Niet alle katholieke ethici onderschrijven het standpunt van de Pauselijke Academie voor het Leven. [18N. Tonti-Filippini, J.I. Fleming, G.K. Pike and R. Campbell. Ethics and Human-Animal Transgenesis. National Catholic Bioethics Quarterly 2006, 6, 689–704.] Tonti-Filippine et al. keren zich tegen het bewust vermengen van menselijk en dierlijk DNA.

  1. Allereerst lezen zij in Donum Vitae (Hoofdstuk I.6) [19Congregatie voor de Geloofsleer. Donum Vitae, Instructie over de eerbied voor het beginnend menselijk leven en de waardigheid van de voortplanting. Acta Apostolicae Sedis 1988, 80, 70-102.] in het verbod op hybridisatie niet alleen een verbod op versmelting van menselijke en dierlijke gameten (geslachtscellen), maar op iedere vorm van transgenese. Zij zijn van mening dat de term “hybride” niet alleen betrekking heeft op het bevruchtingsproces van het organisme, maar ook op de afkomst van de erfelijke eigenschappen waaruit het organisme is samengesteld. Om die reden meent men dat de Congregatie voor de Geloofsleer in de instructie Donum Vitae naast hybridisatie in de vorm van bevruchting van menselijke en dierlijke geslachtscellen iedere vorm van mens-dier transgenese heeft bedoeld.
  2. Zij zijn ervan overtuigd dat mens-dier transgenese, in welke vorm dan ook, maar ook in geval van de overdracht van één menselijk gen naar een dierlijke eicel of zygote, een onacceptabele vermenging van identiteit veroorzaakt. Een hybride die is ontstaan door versmelting van een menselijke en dierlijke geslachtscel heeft een volledige set genen van menselijke oorsprong. Zelfs als deze hybride uitgroeit tot een wezen zonder specifieke menselijke trekken zoals rationele vermogens en de mogelijkheid in vrijheid beslissingen te nemen, kan men niet uitsluiten dat dit wezen is bezield met een menselijke ziel en derhalve een menselijk persoon is. Immers, de aanwezigheid van een volledig genoom van het dierlijke deel zou het tot expressie komen van de spirituele mogelijkheden kunnen belemmeren.

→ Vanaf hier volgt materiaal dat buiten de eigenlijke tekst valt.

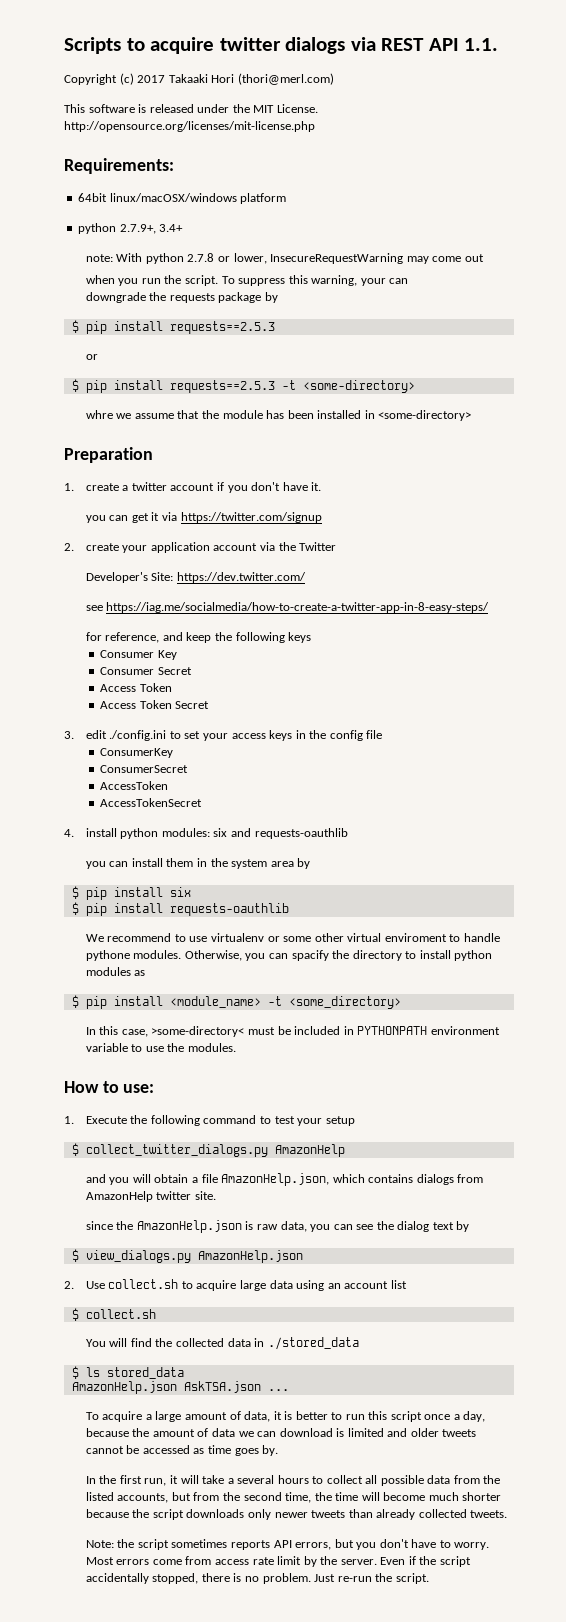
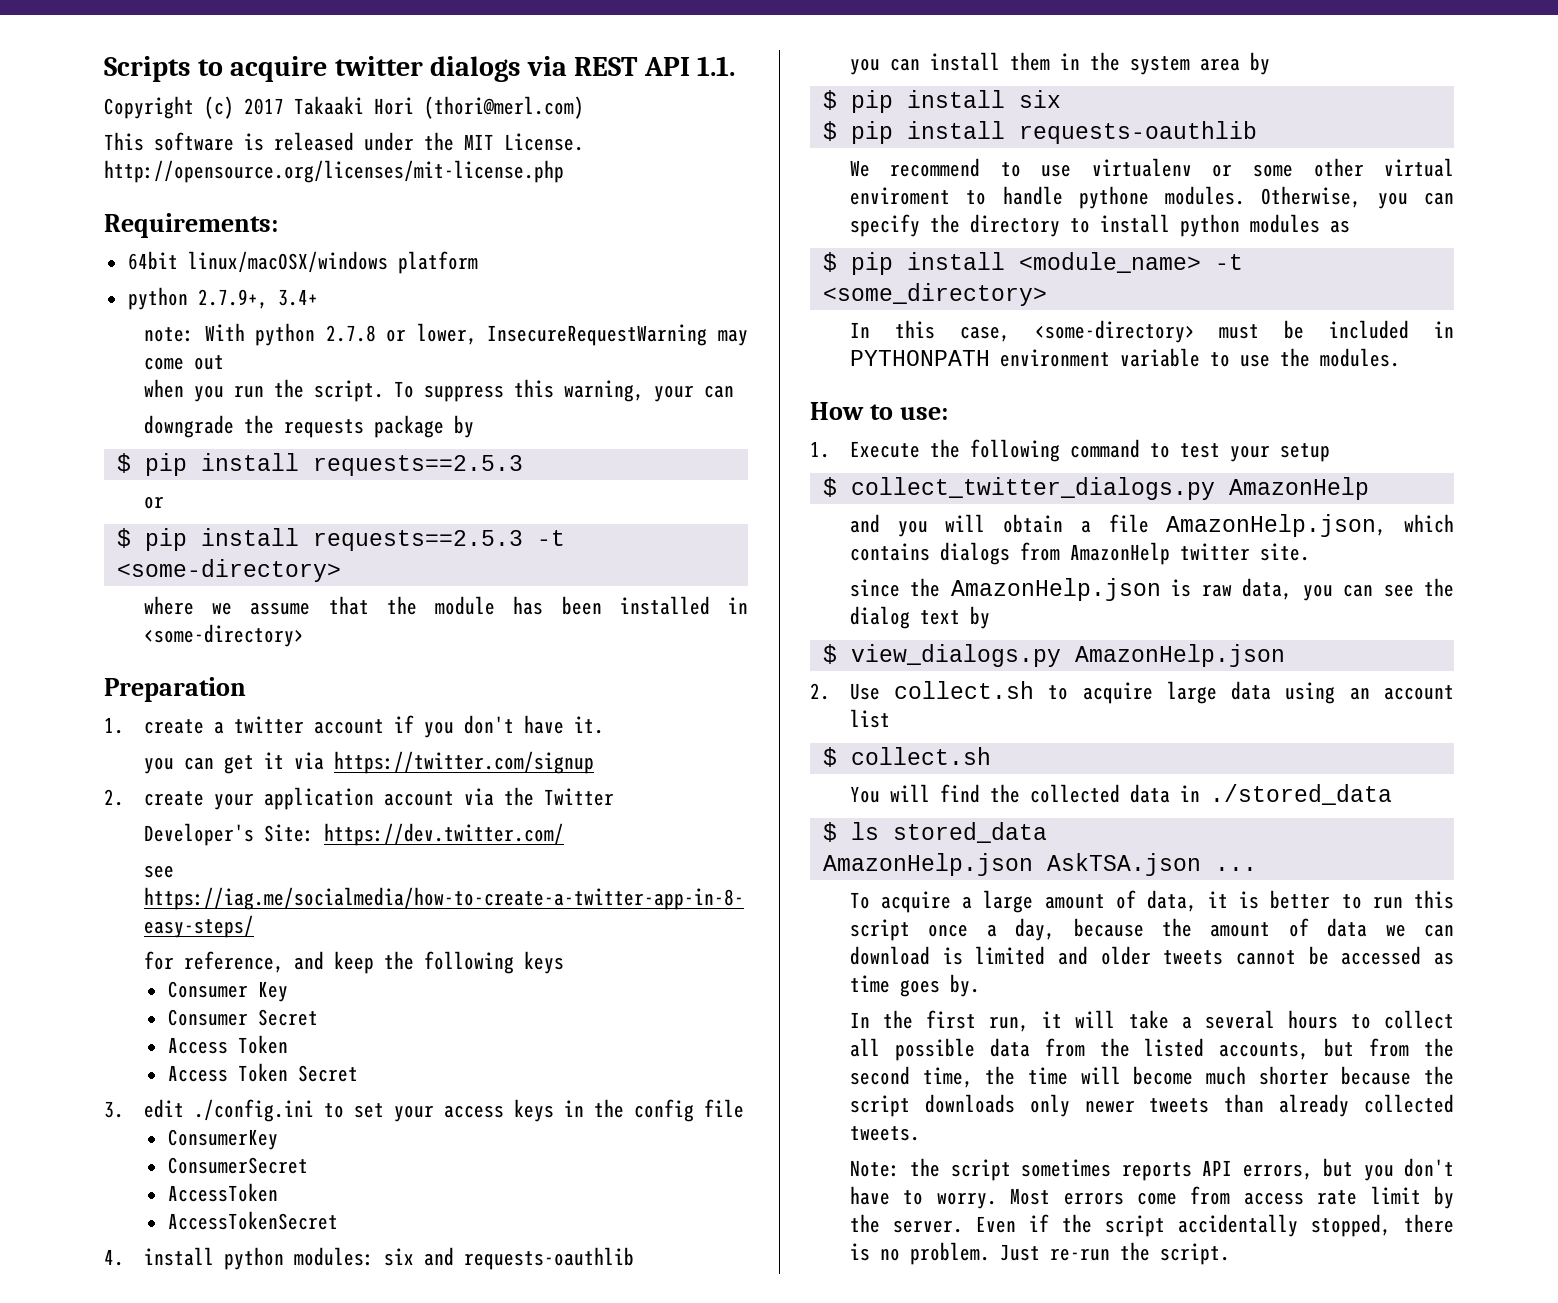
[85,410,113,419] whre -> [143,596,194,615] where
[291,950,329,961] spacify -> [849,214,920,237] specify
[151,1026,245,1037] >some-directory< -> [1034,320,1195,343] <some-directory>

Het is onmogelijk te zeggen welk aandeel van de mens-dier transgenese zou resulteren in een organisme met een materiële aard die dusdanig is dat deze kan worden bezield door een menselijke ziel (Hoofdstuk II.1.1.2). De Pauselijke Academie veronderstelt duidelijk dat het toevoegen van één of een paar menselijke genen, met name die genen die een immunologische afstoting van een orgaan van een transgene mens-dier na een transplantatie bij mensen kunnen voorkomen, aan het genoom van een dierlijke eicel of zygote niet leidt tot bezieling met een menselijke ziel en dat daardoor het toevoegen van deze genen geoorloofd is. Toch delen niet alle katholieke ethici dit standpunt. Tonti-Filippini et al. menen dat zodra menselijke genen mede vorm geven aan een nieuw wezen er vermenging van identiteit zal optreden [20N. Tonti-Filippini, J.I. Fleming, G.K. Pike and R. Campbell. Ethics and Human-Animal Transgenesis. National Catholic Bioethics Quarterly 2006, 6, 689–704.] en dat de overdracht van slecht één menselijke gen naar een dierlijke eicel of zygote een inbreuk in de menselijke waardigheid en misbruik van de menselijke geslachtelijke mogelijkheden is (zij verwerpen echter het toevoegen van menselijke genen aan bacteriën niet, vanwege het feit dat deze zich niet kunnen ontwikkelen tot embryo’s, zodat vermenging van identiteit niet zal optreden).